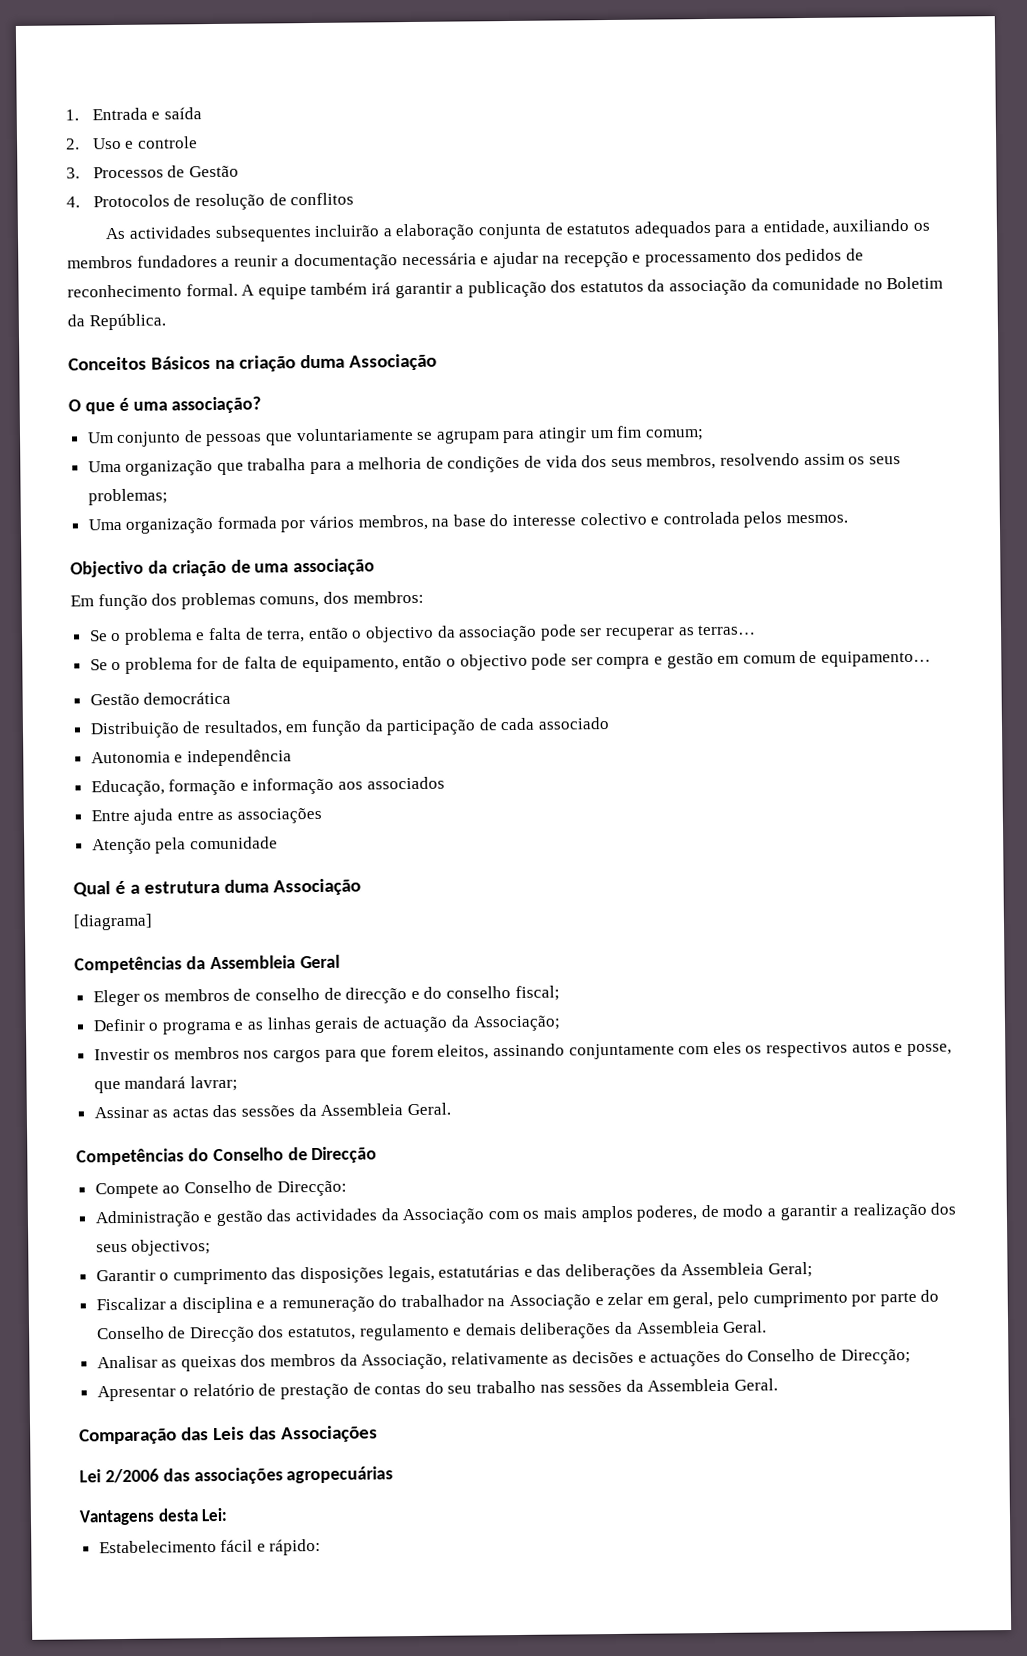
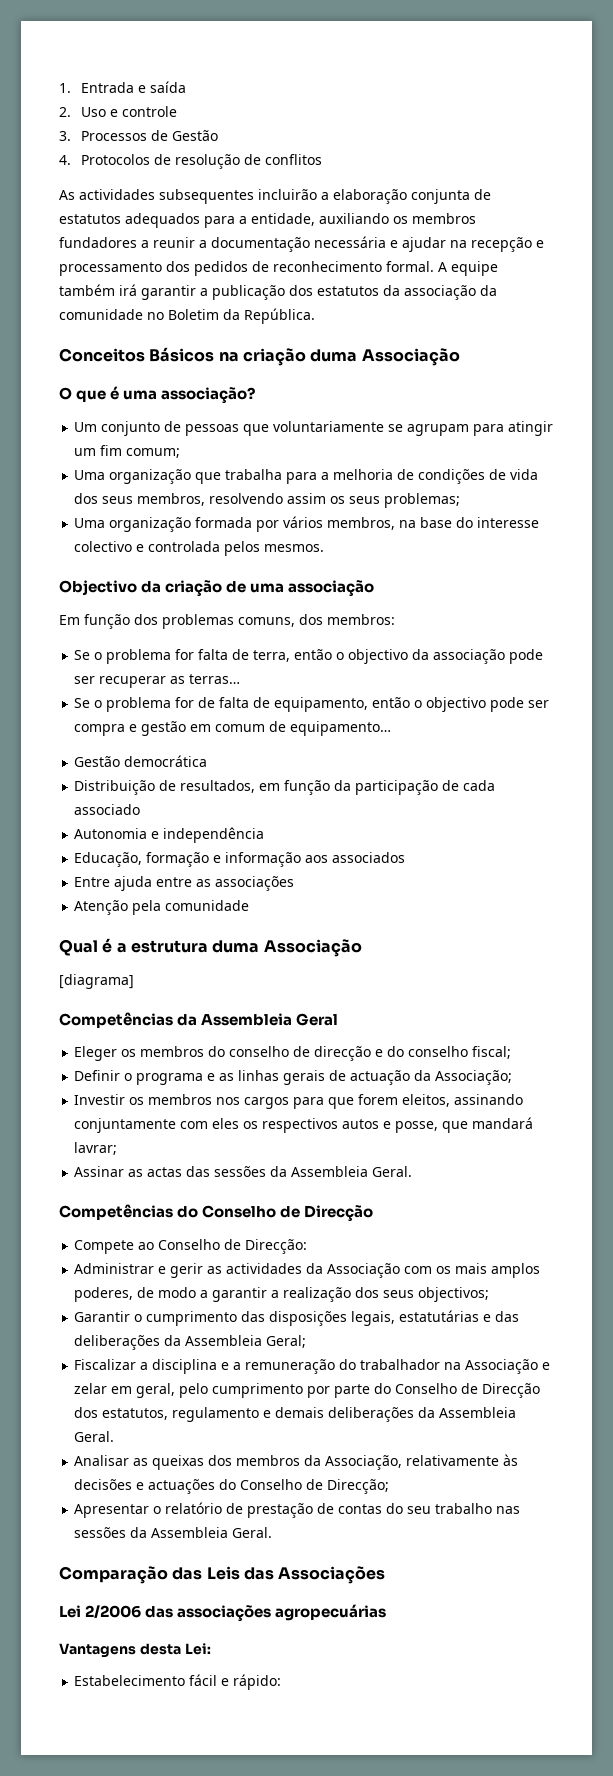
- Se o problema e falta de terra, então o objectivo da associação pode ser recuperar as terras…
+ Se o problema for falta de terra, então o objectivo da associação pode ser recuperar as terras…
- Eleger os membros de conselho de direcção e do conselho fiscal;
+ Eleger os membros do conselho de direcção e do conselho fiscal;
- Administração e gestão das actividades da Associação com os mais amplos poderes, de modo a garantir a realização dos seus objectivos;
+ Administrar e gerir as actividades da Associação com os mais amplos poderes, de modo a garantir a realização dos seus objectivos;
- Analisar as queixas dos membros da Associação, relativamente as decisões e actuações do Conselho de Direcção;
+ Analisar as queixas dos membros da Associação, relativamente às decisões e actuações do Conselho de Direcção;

----

§ PROBLEM STATEMENT:
Each line from the one containing "- Analisar as" through the end of the material must be returned exactly; no other line should appear.

§ ANSWER:
- Analisar as queixas dos membros da Associação, relativamente as decisões e actuações do Conselho de Direcção;
+ Analisar as queixas dos membros da Associação, relativamente às decisões e actuações do Conselho de Direcção;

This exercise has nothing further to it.